- [AIM OF THE TASK] Upon reaching the line that contains "font-size: 10px ->" in the records below, begin repeating every line exactly through the last one, skipping pictures.

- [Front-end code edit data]
☆ ☆ ☆
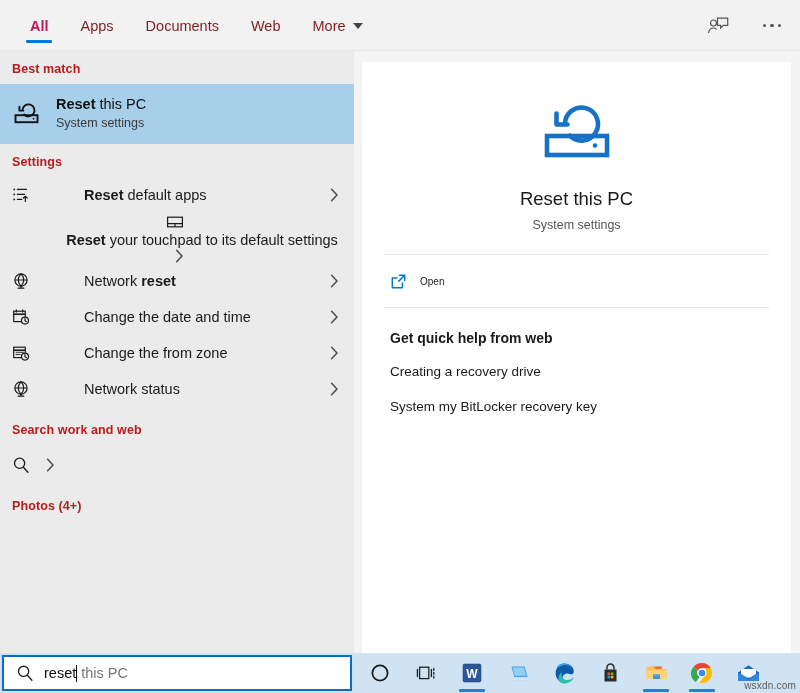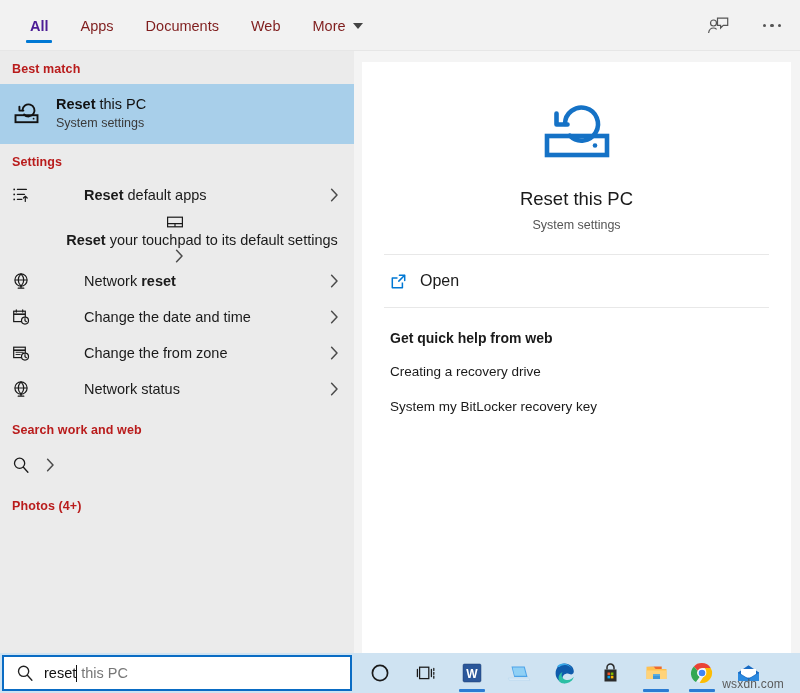"All" .tab.active { color: #4c1d95 -> #be185d }
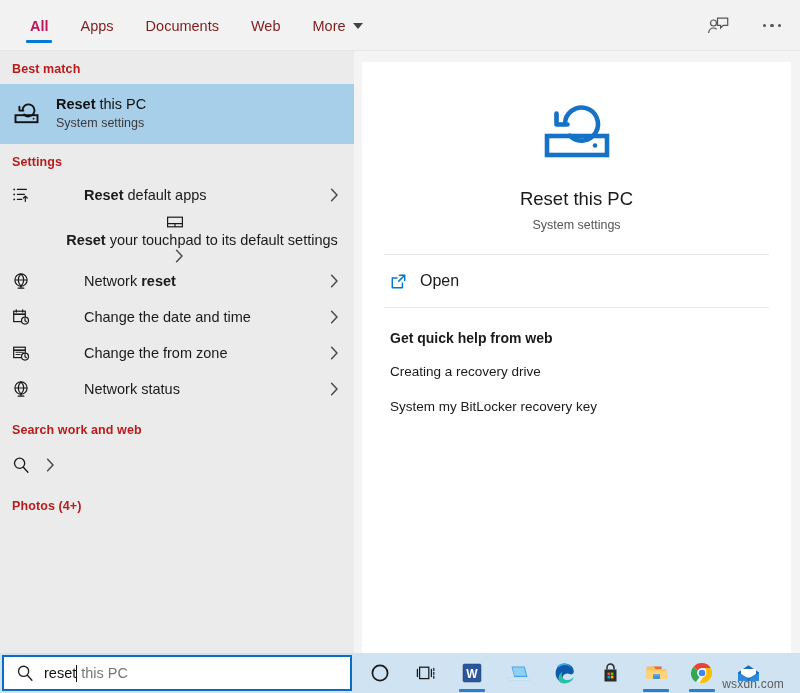"Open" .action { font-size: 16px -> 10px }
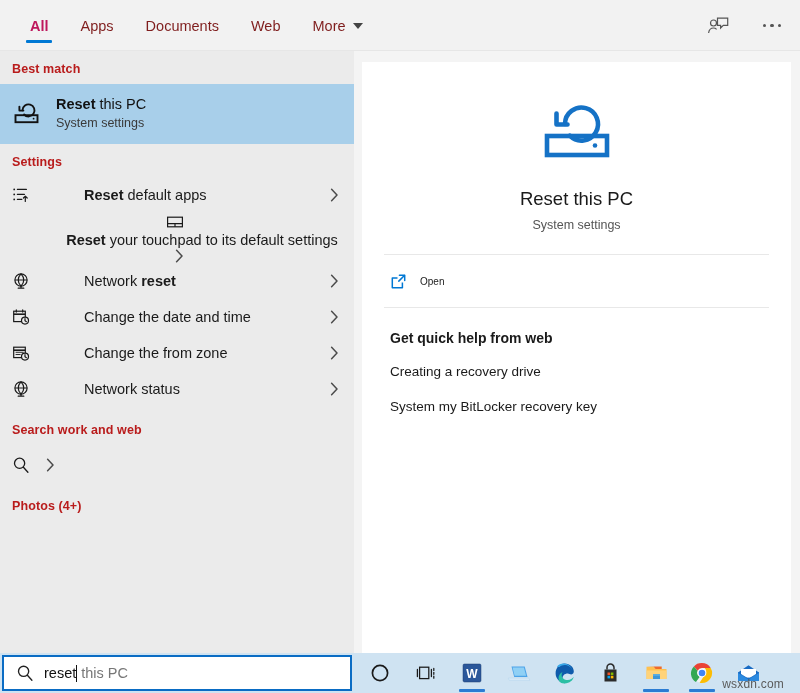"wsxdn.com" .watermark { font-size: 12px -> 10px; right: 16px -> 4px }
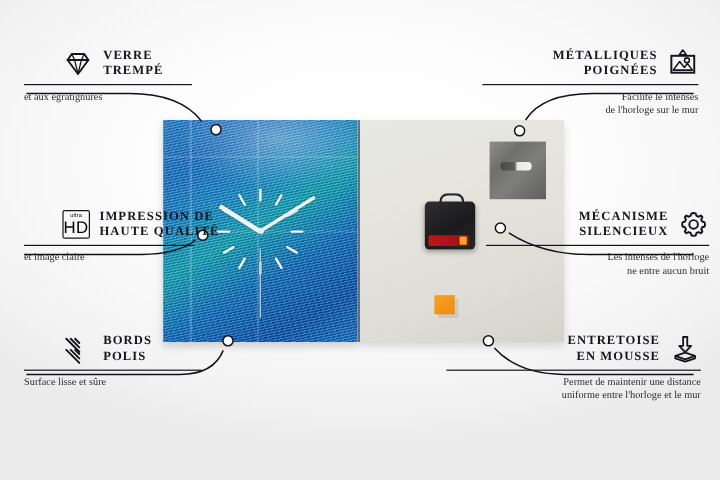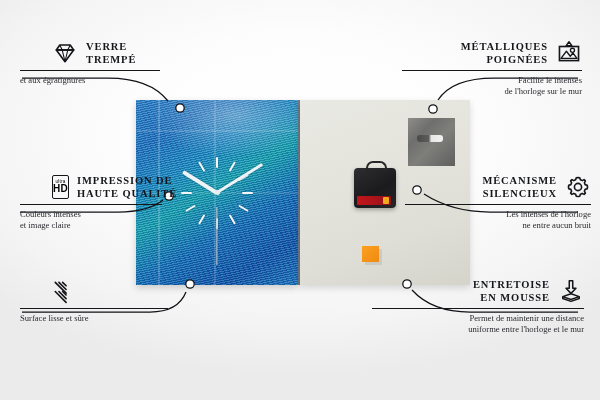"HD" .hdbox .h { font-size: 10px -> 14px; font-weight: bold -> normal }
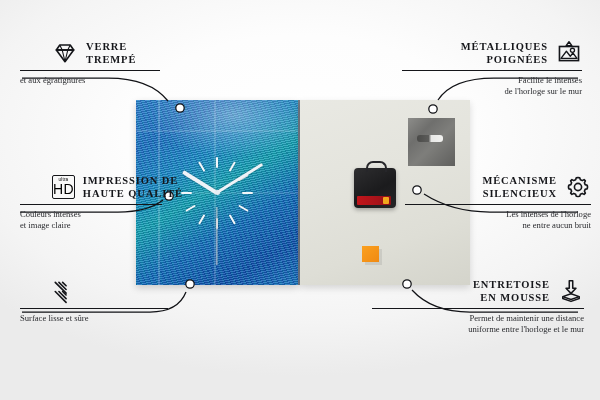"Couleurs intenses" div.sub { html: <div>Couleurs intenses</div> -> none }
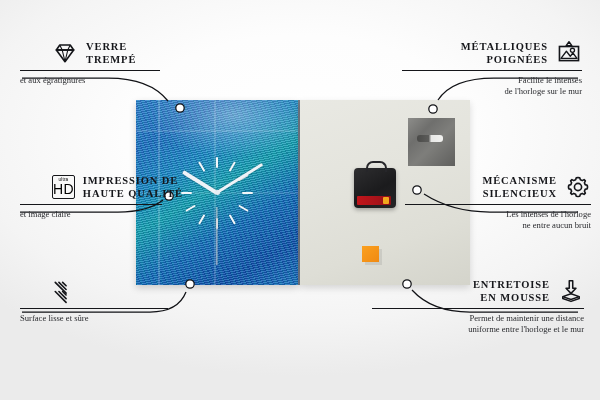"BORDS" div { html: none -> <div> <div>BORDS</div> <div>POLIS</div> </div> }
☆ ☆ ☆
- [OUTPUT OF THE EXERCISE]
"HD" .hdbox .h { font-size: 10px -> 14px; font-weight: bold -> normal }
"Couleurs intenses" div.sub { html: <div>Couleurs intenses</div> -> none }
"BORDS" div { html: none -> <div> <div>BORDS</div> <div>POLIS</div> </div> }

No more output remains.